**Work request**
Print the listing exactly.

** Exercise data follows **

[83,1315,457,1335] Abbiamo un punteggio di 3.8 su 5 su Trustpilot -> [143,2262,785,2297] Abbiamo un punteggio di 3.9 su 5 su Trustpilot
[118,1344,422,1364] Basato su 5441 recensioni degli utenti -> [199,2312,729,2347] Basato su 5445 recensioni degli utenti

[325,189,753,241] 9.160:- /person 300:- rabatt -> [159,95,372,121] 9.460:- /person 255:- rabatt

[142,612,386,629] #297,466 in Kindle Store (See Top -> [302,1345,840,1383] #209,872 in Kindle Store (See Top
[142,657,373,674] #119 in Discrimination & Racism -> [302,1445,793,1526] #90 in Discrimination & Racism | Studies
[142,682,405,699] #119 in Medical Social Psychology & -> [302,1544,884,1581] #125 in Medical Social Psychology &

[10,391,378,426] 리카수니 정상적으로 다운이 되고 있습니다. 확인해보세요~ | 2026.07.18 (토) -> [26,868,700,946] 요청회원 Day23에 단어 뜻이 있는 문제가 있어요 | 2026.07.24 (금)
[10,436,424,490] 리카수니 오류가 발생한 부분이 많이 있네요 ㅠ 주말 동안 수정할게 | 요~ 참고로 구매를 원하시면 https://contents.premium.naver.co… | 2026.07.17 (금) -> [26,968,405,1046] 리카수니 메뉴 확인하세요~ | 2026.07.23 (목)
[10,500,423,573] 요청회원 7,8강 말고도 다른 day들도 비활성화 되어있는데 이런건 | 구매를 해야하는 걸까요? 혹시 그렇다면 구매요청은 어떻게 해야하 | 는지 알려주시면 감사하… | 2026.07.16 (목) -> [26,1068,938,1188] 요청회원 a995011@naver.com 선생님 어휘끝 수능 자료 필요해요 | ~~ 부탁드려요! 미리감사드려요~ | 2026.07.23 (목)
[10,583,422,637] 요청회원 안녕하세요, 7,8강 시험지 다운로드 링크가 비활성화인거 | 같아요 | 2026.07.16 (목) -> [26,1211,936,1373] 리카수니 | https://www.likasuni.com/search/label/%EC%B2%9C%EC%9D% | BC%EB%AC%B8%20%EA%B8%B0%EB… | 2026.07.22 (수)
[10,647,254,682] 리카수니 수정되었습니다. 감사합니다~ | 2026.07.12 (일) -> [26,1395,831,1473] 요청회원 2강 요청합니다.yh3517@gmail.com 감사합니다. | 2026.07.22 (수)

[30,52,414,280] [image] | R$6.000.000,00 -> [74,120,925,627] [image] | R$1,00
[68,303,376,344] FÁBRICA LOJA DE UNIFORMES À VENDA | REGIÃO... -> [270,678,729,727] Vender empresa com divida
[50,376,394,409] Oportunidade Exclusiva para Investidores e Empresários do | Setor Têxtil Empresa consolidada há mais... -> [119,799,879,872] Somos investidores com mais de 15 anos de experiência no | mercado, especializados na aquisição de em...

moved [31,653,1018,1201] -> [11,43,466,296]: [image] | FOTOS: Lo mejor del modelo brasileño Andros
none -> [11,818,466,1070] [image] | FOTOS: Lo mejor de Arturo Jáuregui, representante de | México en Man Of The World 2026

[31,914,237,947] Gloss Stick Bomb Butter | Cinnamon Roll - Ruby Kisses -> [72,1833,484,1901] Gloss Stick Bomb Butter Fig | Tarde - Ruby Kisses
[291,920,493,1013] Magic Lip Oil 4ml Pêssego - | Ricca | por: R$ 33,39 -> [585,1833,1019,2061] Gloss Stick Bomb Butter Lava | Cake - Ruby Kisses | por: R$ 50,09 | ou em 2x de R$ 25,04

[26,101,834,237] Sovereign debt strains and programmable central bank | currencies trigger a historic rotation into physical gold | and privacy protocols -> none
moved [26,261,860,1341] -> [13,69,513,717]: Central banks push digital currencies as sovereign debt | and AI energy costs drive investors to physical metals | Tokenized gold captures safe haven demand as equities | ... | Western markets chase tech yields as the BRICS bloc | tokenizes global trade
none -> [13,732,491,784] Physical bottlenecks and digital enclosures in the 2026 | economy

** End of Exercise data **

**Output below**
[83,1315,457,1335] Abbiamo un punteggio di 3.8 su 5 su Trustpilot -> [143,2262,785,2297] Abbiamo un punteggio di 3.9 su 5 su Trustpilot
[118,1344,422,1364] Basato su 5441 recensioni degli utenti -> [199,2312,729,2347] Basato su 5445 recensioni degli utenti

[325,189,753,241] 9.160:- /person 300:- rabatt -> [159,95,372,121] 9.460:- /person 255:- rabatt

[142,612,386,629] #297,466 in Kindle Store (See Top -> [302,1345,840,1383] #209,872 in Kindle Store (See Top
[142,657,373,674] #119 in Discrimination & Racism -> [302,1445,793,1526] #90 in Discrimination & Racism | Studies
[142,682,405,699] #119 in Medical Social Psychology & -> [302,1544,884,1581] #125 in Medical Social Psychology &

[10,391,378,426] 리카수니 정상적으로 다운이 되고 있습니다. 확인해보세요~ | 2026.07.18 (토) -> [26,868,700,946] 요청회원 Day23에 단어 뜻이 있는 문제가 있어요 | 2026.07.24 (금)
[10,436,424,490] 리카수니 오류가 발생한 부분이 많이 있네요 ㅠ 주말 동안 수정할게 | 요~ 참고로 구매를 원하시면 https://contents.premium.naver.co… | 2026.07.17 (금) -> [26,968,405,1046] 리카수니 메뉴 확인하세요~ | 2026.07.23 (목)
[10,500,423,573] 요청회원 7,8강 말고도 다른 day들도 비활성화 되어있는데 이런건 | 구매를 해야하는 걸까요? 혹시 그렇다면 구매요청은 어떻게 해야하 | 는지 알려주시면 감사하… | 2026.07.16 (목) -> [26,1068,938,1188] 요청회원 a995011@naver.com 선생님 어휘끝 수능 자료 필요해요 | ~~ 부탁드려요! 미리감사드려요~ | 2026.07.23 (목)
[10,583,422,637] 요청회원 안녕하세요, 7,8강 시험지 다운로드 링크가 비활성화인거 | 같아요 | 2026.07.16 (목) -> [26,1211,936,1373] 리카수니 | https://www.likasuni.com/search/label/%EC%B2%9C%EC%9D% | BC%EB%AC%B8%20%EA%B8%B0%EB… | 2026.07.22 (수)
[10,647,254,682] 리카수니 수정되었습니다. 감사합니다~ | 2026.07.12 (일) -> [26,1395,831,1473] 요청회원 2강 요청합니다.yh3517@gmail.com 감사합니다. | 2026.07.22 (수)

[30,52,414,280] [image] | R$6.000.000,00 -> [74,120,925,627] [image] | R$1,00
[68,303,376,344] FÁBRICA LOJA DE UNIFORMES À VENDA | REGIÃO... -> [270,678,729,727] Vender empresa com divida
[50,376,394,409] Oportunidade Exclusiva para Investidores e Empresários do | Setor Têxtil Empresa consolidada há mais... -> [119,799,879,872] Somos investidores com mais de 15 anos de experiência no | mercado, especializados na aquisição de em...

moved [31,653,1018,1201] -> [11,43,466,296]: [image] | FOTOS: Lo mejor del modelo brasileño Andros
none -> [11,818,466,1070] [image] | FOTOS: Lo mejor de Arturo Jáuregui, representante de | México en Man Of The World 2026

[31,914,237,947] Gloss Stick Bomb Butter | Cinnamon Roll - Ruby Kisses -> [72,1833,484,1901] Gloss Stick Bomb Butter Fig | Tarde - Ruby Kisses
[291,920,493,1013] Magic Lip Oil 4ml Pêssego - | Ricca | por: R$ 33,39 -> [585,1833,1019,2061] Gloss Stick Bomb Butter Lava | Cake - Ruby Kisses | por: R$ 50,09 | ou em 2x de R$ 25,04

[26,101,834,237] Sovereign debt strains and programmable central bank | currencies trigger a historic rotation into physical gold | and privacy protocols -> none
moved [26,261,860,1341] -> [13,69,513,717]: Central banks push digital currencies as sovereign debt | and AI energy costs drive investors to physical metals | Tokenized gold captures safe haven demand as equities | ... | Western markets chase tech yields as the BRICS bloc | tokenizes global trade
none -> [13,732,491,784] Physical bottlenecks and digital enclosures in the 2026 | economy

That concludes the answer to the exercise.